Consider the collection of all subsets $A$ of the topological space $X$. The operations of closure $A \to \overline{A}$ and complementation $A \to X-A$ are functions from this collection to itself.

(a) Show that, starting with a given set $A$, one can form no more than $14$ distinct sets by applying these two operations successively.

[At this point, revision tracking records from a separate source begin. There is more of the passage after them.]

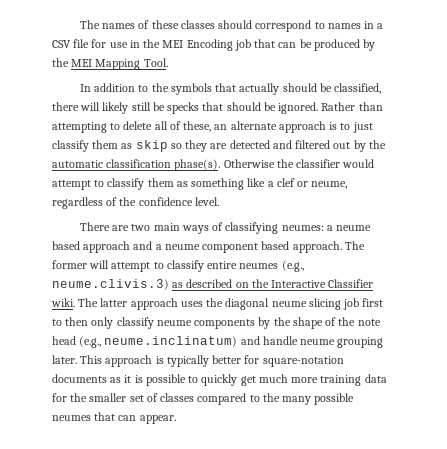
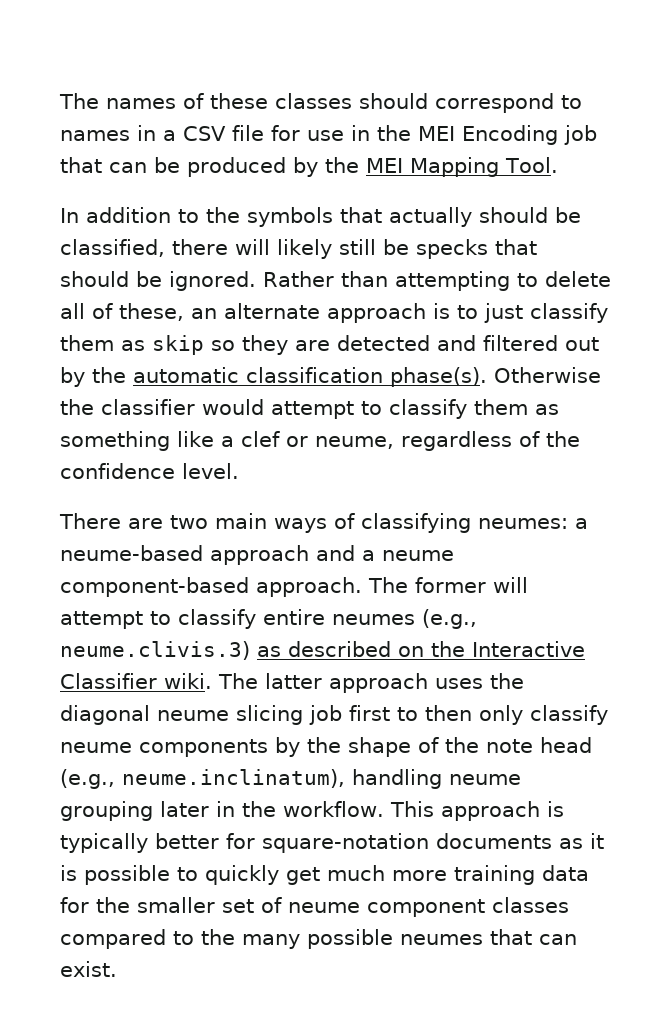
[336,225,372,231] [52,241,80,250] neume based -> [60,545,203,561] neume-based
[202,241,290,253] component based -> [60,577,249,597] component-based
[104,336,384,348] [52,355,77,364] neume.inclinatum) and handle neume grouping later. -> [122,769,521,789] [60,801,384,821] neume.inclinatum), handling neume grouping later in the workflow.
(158, 397) none -> [288,899,485,917] neume component
[139,415,176,424] appear. -> [60,961,117,977] exist.

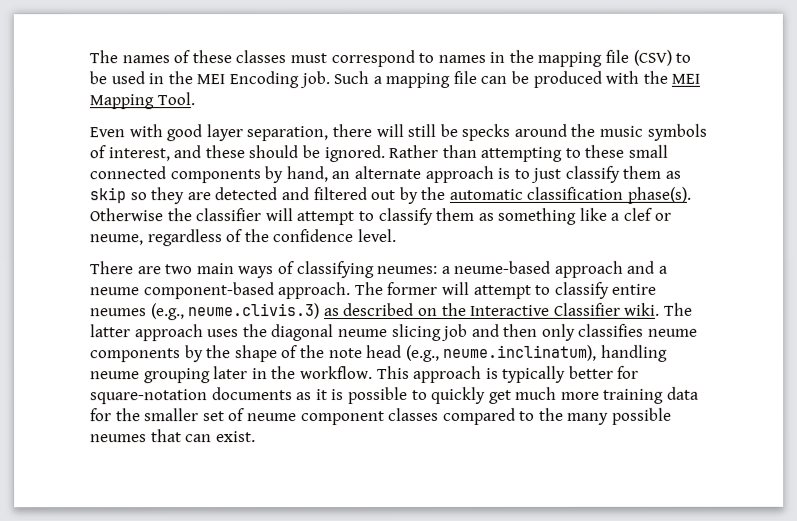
[359,93,428,109] should -> [289,53,327,64] must
[163,125,597,145] [60,157,102,173] a CSV file for use in the MEI Encoding job that -> [508,49,692,67] [89,70,477,89] the mapping file (CSV) to be used in the MEI Encoding job. Such a mapping file
[293,157,318,177] by -> [605,70,640,84] with
[60,207,581,227] [60,239,165,257] In addition to the symbols that actually should be classified, -> [89,124,329,142] Even with good layer separation,
[277,239,332,259] likely -> (404, 130) none
[494,239,537,255] that -> [513,123,707,141] [89,145,245,162] around the music symbols of interest, and these
[545,271,611,287] [60,303,184,321] delete all of these, -> [584,144,669,158] [89,166,328,184] these small connected components by hand,
[202,399,264,415] would -> [264,208,293,222] will
[349,705,418,721] first to -> [471,323,500,337] and
[530,705,608,725] classify -> [578,323,645,337] classifies

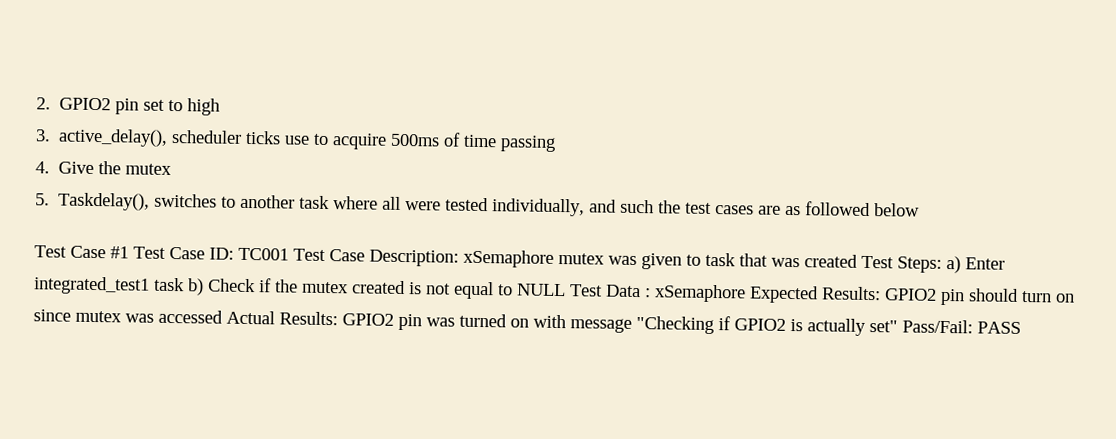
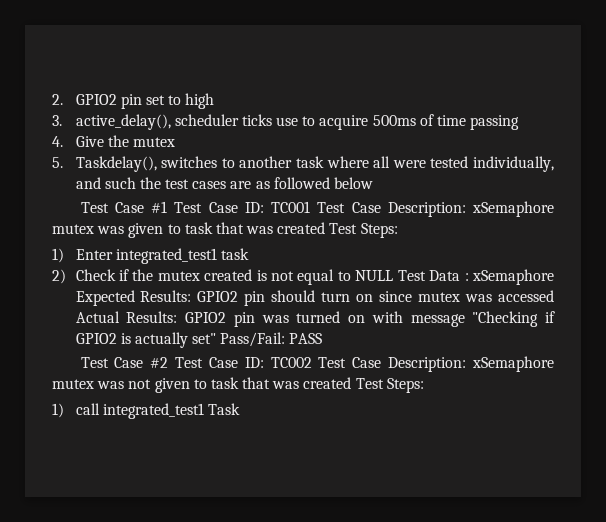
[946,256,961,274] a) -> [52,248,64,263] // 1)
[187,278,204,296] b) -> [52,269,66,284] // 2)
(1021, 327) none -> [80,356,554,372] [52,377,424,393] [52,403,240,419] // Test Case #2 Test Case ID: TC002 Test Case Description: xSemaphore mutex was not given to task that was created Test Steps: // 1) call integrated_test1 Task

(b) Find a subset $A$ of $\mathbb{R}$ (in its usual topology) for which the maximum of $14$ is obtained.

My effort:

Based on the feedback I've had from the valued Mathematics Stack Exchange community, I would like to ammend my effort as follows:

Let $\mathcal{P} (X)$ denote the power set (i.e. the collection of all the subsets ) of $X$, and let the functions $f \colon \mathcal{P} (X) \to \mathcal{P} (X) $, $g \colon \mathcal{P} (X) \to \mathcal{P} (X) $, and $i \colon \mathcal{P} (X) \to \mathcal{P} (X) $ be defined as follows: $$f(A) \colon= \overline{A} \ \ \ \mbox{ for all } \ \ \ A \in \mathcal{P} (X),$$ $$g(A) \colon= X - A \ \ \ \mbox{ for all } \ \ \ A \in \mathcal{P} (X),$$ and $$i(A) \colon= \mathrm{Int} (A) \ \ \ \mbox{ for all } \ \ \ A \in \mathcal{P} (X).$$ Then we have the following couple of results $$f(f(A)) = f(A), \ \ \ i(i(A) ) = i(A), \ \ \ \mbox{ and } \ \ \ g(g(A)) = A \ \ \ \mbox{ for all } \ A \in \mathcal{P}(X).$$ Moreover, we also have the following two relations: $$f(g(A)) = g(i(A)) \ \ \ \mbox{ and } \ \ \ g(f(A)) = i(g(A)) \ \ \ \mbox{ for all } \ A \in \mathcal{P} (X).$$

How do we show that $$f(g(f(g(f(g(f(g(A)))))))) = f(g(f(g(A))))$$ and $$g(f(g(f(g(f(g(f(A)))))))) = g(f(g(f(A))))$$ for all $A \in \mathcal{P} (X)?$.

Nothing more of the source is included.